(MATERIAL SUPPLIED Opens)

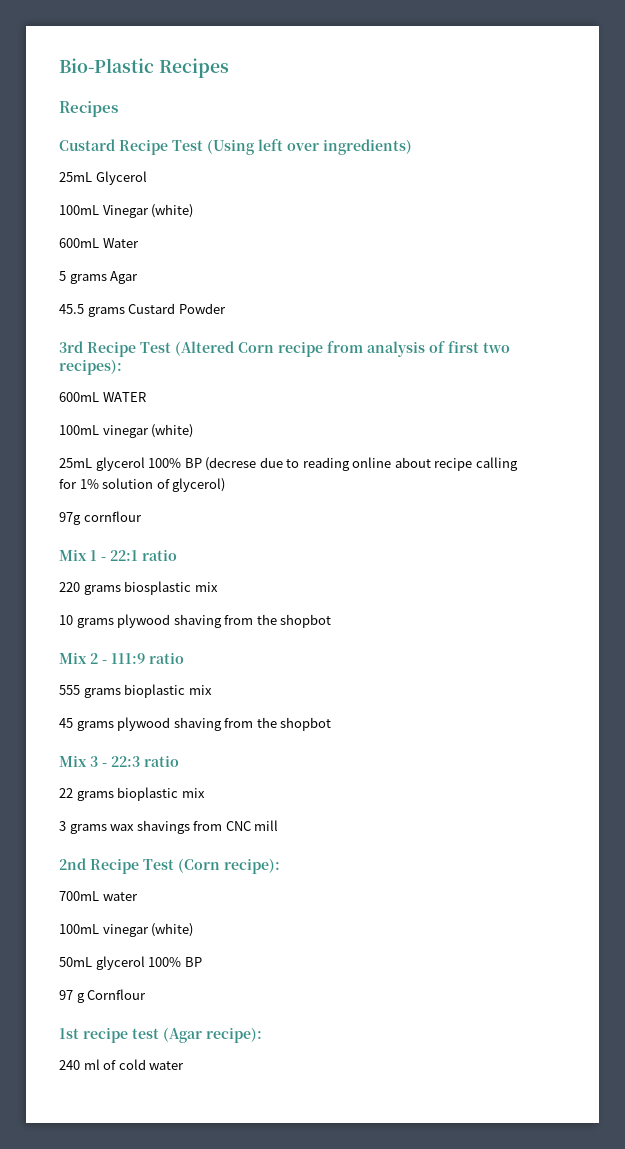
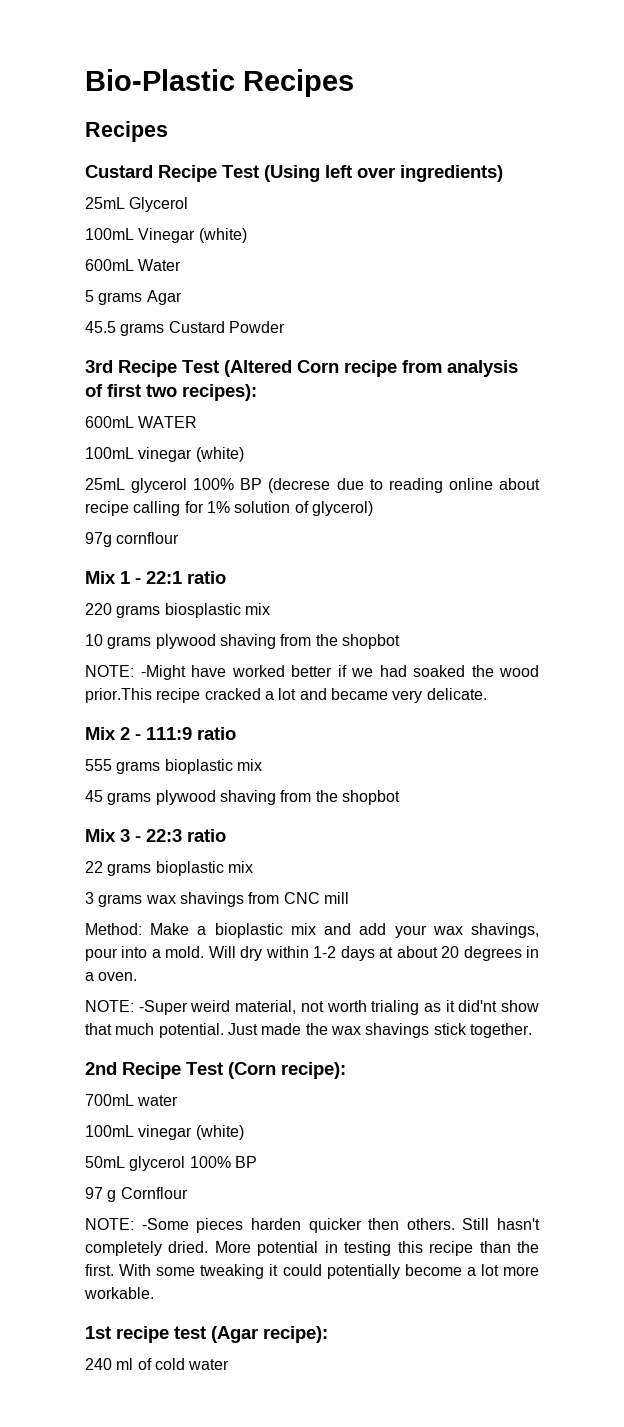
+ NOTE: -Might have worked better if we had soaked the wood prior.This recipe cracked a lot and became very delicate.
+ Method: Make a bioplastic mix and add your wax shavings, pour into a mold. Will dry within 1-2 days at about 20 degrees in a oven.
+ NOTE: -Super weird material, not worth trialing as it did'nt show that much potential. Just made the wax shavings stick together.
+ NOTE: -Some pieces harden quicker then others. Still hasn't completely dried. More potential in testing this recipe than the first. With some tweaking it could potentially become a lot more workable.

(MATERIAL SUPPLIED Closes)
(MATERIAL SUPPLIED Opens)

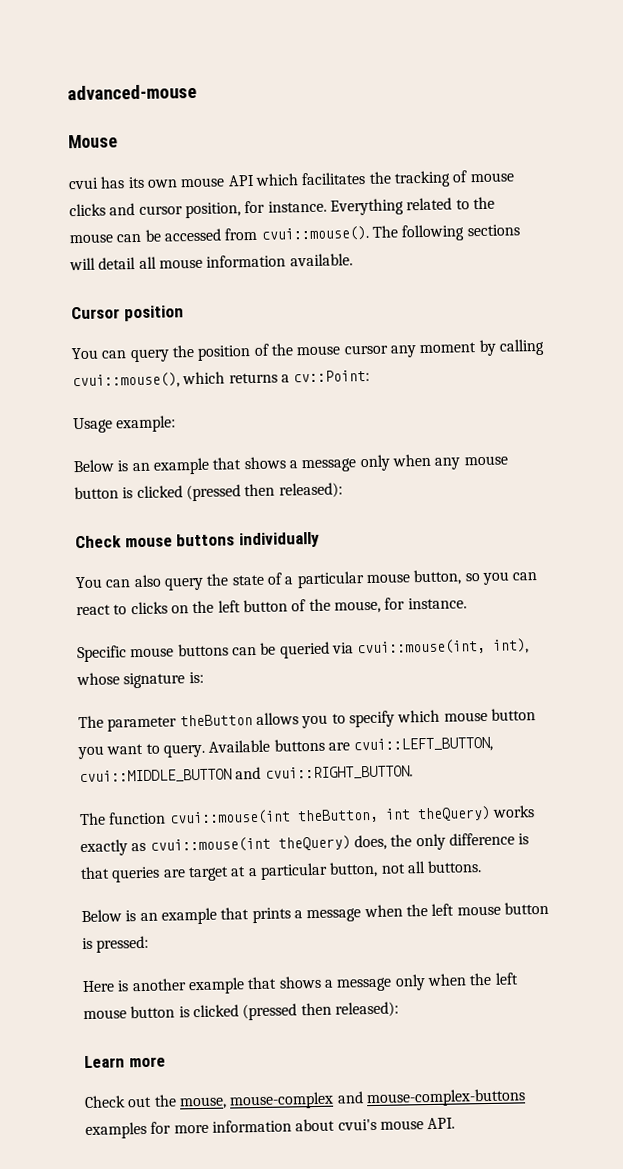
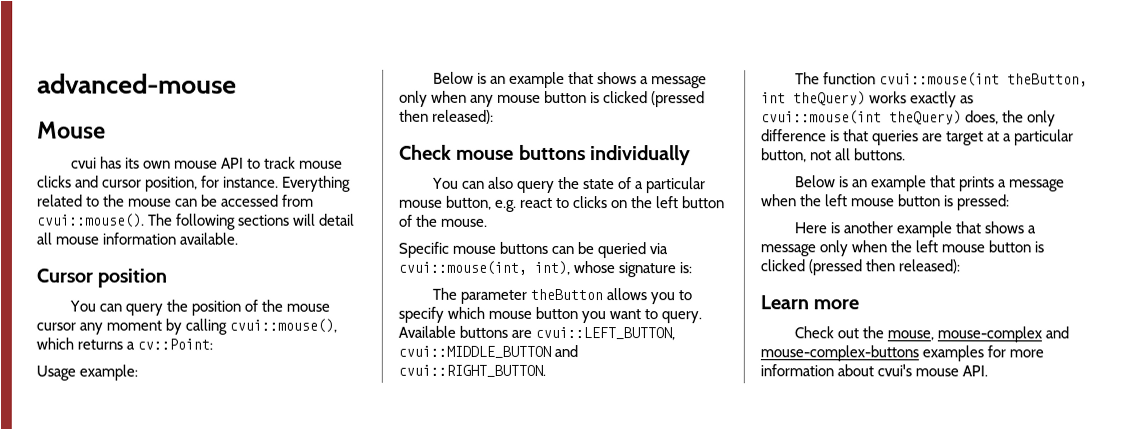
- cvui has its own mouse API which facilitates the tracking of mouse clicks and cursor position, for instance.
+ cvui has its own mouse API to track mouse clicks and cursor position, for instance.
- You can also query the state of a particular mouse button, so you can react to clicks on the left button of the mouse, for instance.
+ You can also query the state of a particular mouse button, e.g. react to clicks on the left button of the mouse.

(MATERIAL SUPPLIED Closes)

- BRIEF:
Copy back the listing above exactly, but only from the line with "became very delicate." through the line with "lot more workable.", both ends included.

- COMPLETED TASK:
+ NOTE: -Might have worked better if we had soaked the wood prior.This recipe cracked a lot and became very delicate.
+ Method: Make a bioplastic mix and add your wax shavings, pour into a mold. Will dry within 1-2 days at about 20 degrees in a oven.
+ NOTE: -Super weird material, not worth trialing as it did'nt show that much potential. Just made the wax shavings stick together.
+ NOTE: -Some pieces harden quicker then others. Still hasn't completely dried. More potential in testing this recipe than the first. With some tweaking it could potentially become a lot more workable.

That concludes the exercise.